Numbing symptoms are another way to avoid the traumatic event. Individuals with PTSD may find it difficult to be in touch with their feelings or express emotions toward other people. For example, they may feel emotionally “numb” and may isolate from others. They may be less interested in activities you once enjoyed. Some people forget, or are unable to talk about, important parts of the event. Some think that they will have a shortened life span or will not reach personal goals such as having a career or family.
People with PTSD may feel constantly alert after the traumatic event. This is known as increased emotional arousal, and it can cause difficulty sleeping, outbursts of anger or irritability, and difficulty concentrating. They may find that they are constantly ‘on guard’ and on the lookout for signs of danger. They may also find that they get startled.
What other problems do people with PTSD experience?
It is very common for other conditions to occur along with PTSD, such as depression, anxiety, or substance abuse. More than half of men with PTSD also have problems with alcohol. The next most common co-occurring problems in men are depression, followed by conduct disorder, and then problems with drugs. In women, the most common co-occurring problem is depression. Just under half of women with PTSD also experience depression. The next most common co-occurring problems in women are specific fears, social anxiety, and then problems with alcohol.
People with PTSD often have problems functioning. In general, people with PTSD have more unemployment, divorce or separation, spouse abuse and chance of being fired than people without PTSD. Vietnam veterans with PTSD were found to have many problems with family and other interpersonal relationships, problems with employment, and increased incidents of violence.

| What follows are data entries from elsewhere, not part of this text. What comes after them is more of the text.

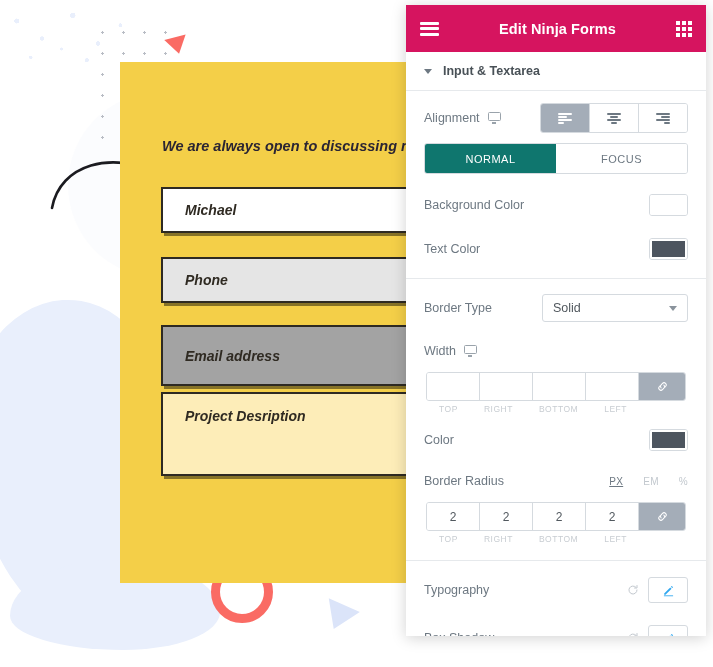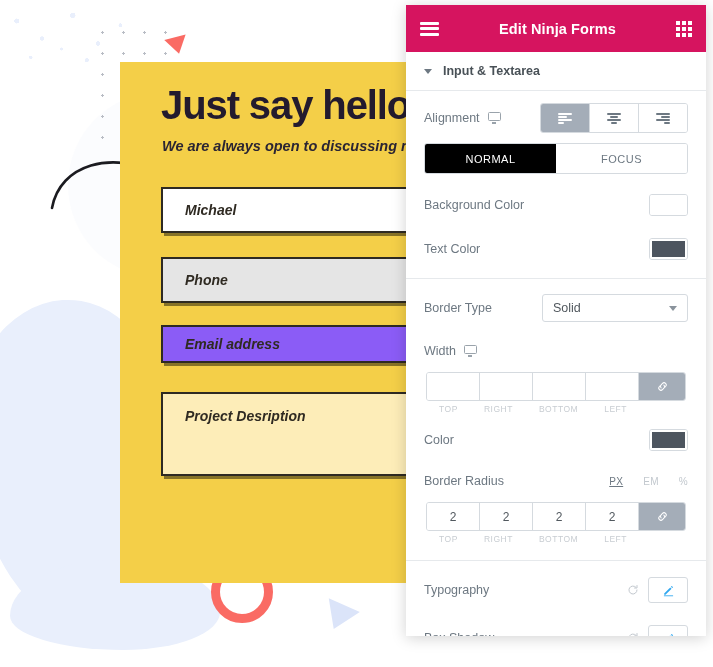--- a/index.html
+++ b/index.html
@@ -534,7 +534,6 @@
 </div>
 
 <div id="form-card">
-  <div id="card-heading">Just say hello</div>
   <div id="card-subheading">We are always open to discussing new</div>
 
   <div class="field" id="field-name">Michael</div>

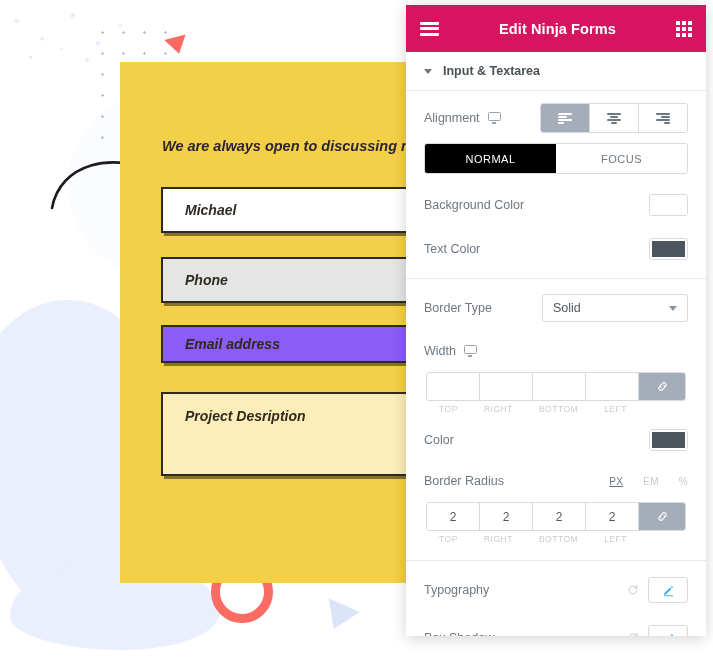--- a/index.html
+++ b/index.html
@@ -384,7 +384,7 @@
     cursor: pointer;
   }
   .state-tab.active {
-    background: #000000;
+    background: #0f766e;
     color: #ffffff;
   }
 

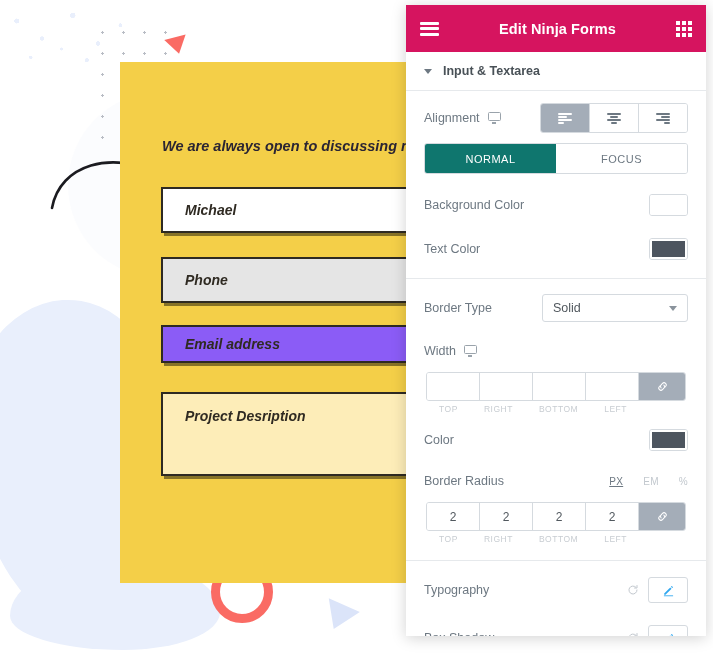--- a/index.html
+++ b/index.html
@@ -174,8 +174,8 @@
   }
   #field-email {
     top: 263px;
-    height: 38px;
-    background: #8b5cf6;
+    height: 61px;
+    background: #a3a3a3;
   }
   #field-project {
     top: 330px;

People with PTSD also may experience a wide variety of physical symptoms. This is a common occurrence in people who have depression and other anxiety disorders. Some evidence suggests that PTSD may be associated with increased likelihood of developing medical disorders. Research is ongoing, and it is too soon to draw firm conclusions about which disorders are associated with PTSD.
How common is PTSD?
An estimated 7.8 percent of people will experience PTSD at some point in their lives, with women (10.4%) twice as likely as men (5%) to develop PTSD. About 3.6 percent of adults aged 18 to 54 (5.2 million people) have PTSD during the course of a given year. This represents a small portion of those who have experienced at least one traumatic event; 60.7% of men and 51.2% of women reported at least one traumatic event. The traumatic events most often associated with PTSD for men are rape, combat exposure, childhood neglect, and childhood physical abuse. The most traumatic events for women are rape, sexual molestation, physical attack, being threatened with a weapon, and childhood physical abuse.
About 30 percent of the men and women who have spent time in war zones experience PTSD. An additional 20 to 25 percent have had partial PTSD at some point in their lives. More than half of all male Vietnam veterans and almost half of all female Vietnam veterans have experienced “clinically serious stress reaction symptoms.” PTSD has also been detected among veterans of other wars. Estimates of PTSD from the Gulf War are as high as 10%. Estimates from the war in Afghanistan are between 6 and 11%. Current estimates of PTSD in military personnel who served in Iraq range from 12% to 20%.